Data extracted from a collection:
⁂
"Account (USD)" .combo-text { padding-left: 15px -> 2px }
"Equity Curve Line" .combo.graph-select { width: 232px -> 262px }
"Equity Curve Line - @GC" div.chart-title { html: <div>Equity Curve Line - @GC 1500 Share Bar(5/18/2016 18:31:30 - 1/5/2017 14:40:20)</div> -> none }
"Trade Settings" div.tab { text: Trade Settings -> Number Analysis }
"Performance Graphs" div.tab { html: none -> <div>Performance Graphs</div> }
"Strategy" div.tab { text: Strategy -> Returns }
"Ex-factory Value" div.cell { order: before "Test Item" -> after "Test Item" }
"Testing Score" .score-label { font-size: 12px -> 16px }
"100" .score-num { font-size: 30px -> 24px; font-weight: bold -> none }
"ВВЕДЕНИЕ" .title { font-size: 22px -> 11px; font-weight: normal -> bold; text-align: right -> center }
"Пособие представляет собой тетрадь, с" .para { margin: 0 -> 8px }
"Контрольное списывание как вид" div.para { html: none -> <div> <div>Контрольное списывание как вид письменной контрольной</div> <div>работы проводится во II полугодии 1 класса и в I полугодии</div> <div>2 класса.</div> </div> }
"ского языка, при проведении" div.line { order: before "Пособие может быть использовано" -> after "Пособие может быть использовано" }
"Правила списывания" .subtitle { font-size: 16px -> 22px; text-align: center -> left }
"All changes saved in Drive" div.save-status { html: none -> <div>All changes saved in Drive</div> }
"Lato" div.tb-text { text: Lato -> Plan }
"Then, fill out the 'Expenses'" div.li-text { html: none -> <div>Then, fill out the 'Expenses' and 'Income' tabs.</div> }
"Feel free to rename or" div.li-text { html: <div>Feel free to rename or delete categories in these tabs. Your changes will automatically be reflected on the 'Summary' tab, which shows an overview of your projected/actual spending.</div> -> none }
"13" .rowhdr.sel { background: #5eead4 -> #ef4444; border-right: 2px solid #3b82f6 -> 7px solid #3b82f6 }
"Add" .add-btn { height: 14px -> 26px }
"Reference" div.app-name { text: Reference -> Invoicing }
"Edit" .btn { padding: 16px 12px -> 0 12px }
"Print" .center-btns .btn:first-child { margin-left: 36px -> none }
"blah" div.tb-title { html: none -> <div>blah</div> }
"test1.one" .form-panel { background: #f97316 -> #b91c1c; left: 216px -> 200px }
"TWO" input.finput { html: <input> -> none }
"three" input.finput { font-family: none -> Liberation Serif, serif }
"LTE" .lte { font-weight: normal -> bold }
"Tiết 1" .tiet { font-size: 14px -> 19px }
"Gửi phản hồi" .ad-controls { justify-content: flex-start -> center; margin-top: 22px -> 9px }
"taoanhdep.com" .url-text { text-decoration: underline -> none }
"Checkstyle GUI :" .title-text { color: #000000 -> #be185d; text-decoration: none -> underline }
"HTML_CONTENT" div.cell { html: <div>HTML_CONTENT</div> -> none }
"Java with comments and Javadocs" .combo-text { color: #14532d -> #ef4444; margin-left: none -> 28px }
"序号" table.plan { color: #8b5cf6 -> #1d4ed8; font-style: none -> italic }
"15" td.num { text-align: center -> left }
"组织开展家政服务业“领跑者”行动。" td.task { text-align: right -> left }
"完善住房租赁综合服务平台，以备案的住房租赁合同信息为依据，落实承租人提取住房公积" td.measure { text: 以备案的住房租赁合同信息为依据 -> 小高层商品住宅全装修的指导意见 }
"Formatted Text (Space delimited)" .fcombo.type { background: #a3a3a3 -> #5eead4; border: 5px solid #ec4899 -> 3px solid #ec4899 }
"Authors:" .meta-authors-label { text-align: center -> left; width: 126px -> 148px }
⁂
TRY IT:
The line containing "text: Lato ->" marks the start; retype it and each line after it through the end of the records above, exactly.

ANSWER BOX:
"Lato" div.tb-text { text: Lato -> Plan }
"Then, fill out the 'Expenses'" div.li-text { html: none -> <div>Then, fill out the 'Expenses' and 'Income' tabs.</div> }
"Feel free to rename or" div.li-text { html: <div>Feel free to rename or delete categories in these tabs. Your changes will automatically be reflected on the 'Summary' tab, which shows an overview of your projected/actual spending.</div> -> none }
"13" .rowhdr.sel { background: #5eead4 -> #ef4444; border-right: 2px solid #3b82f6 -> 7px solid #3b82f6 }
"Add" .add-btn { height: 14px -> 26px }
"Reference" div.app-name { text: Reference -> Invoicing }
"Edit" .btn { padding: 16px 12px -> 0 12px }
"Print" .center-btns .btn:first-child { margin-left: 36px -> none }
"blah" div.tb-title { html: none -> <div>blah</div> }
"test1.one" .form-panel { background: #f97316 -> #b91c1c; left: 216px -> 200px }
"TWO" input.finput { html: <input> -> none }
"three" input.finput { font-family: none -> Liberation Serif, serif }
"LTE" .lte { font-weight: normal -> bold }
"Tiết 1" .tiet { font-size: 14px -> 19px }
"Gửi phản hồi" .ad-controls { justify-content: flex-start -> center; margin-top: 22px -> 9px }
"taoanhdep.com" .url-text { text-decoration: underline -> none }
"Checkstyle GUI :" .title-text { color: #000000 -> #be185d; text-decoration: none -> underline }
"HTML_CONTENT" div.cell { html: <div>HTML_CONTENT</div> -> none }
"Java with comments and Javadocs" .combo-text { color: #14532d -> #ef4444; margin-left: none -> 28px }
"序号" table.plan { color: #8b5cf6 -> #1d4ed8; font-style: none -> italic }
"15" td.num { text-align: center -> left }
"组织开展家政服务业“领跑者”行动。" td.task { text-align: right -> left }
"完善住房租赁综合服务平台，以备案的住房租赁合同信息为依据，落实承租人提取住房公积" td.measure { text: 以备案的住房租赁合同信息为依据 -> 小高层商品住宅全装修的指导意见 }
"Formatted Text (Space delimited)" .fcombo.type { background: #a3a3a3 -> #5eead4; border: 5px solid #ec4899 -> 3px solid #ec4899 }
"Authors:" .meta-authors-label { text-align: center -> left; width: 126px -> 148px }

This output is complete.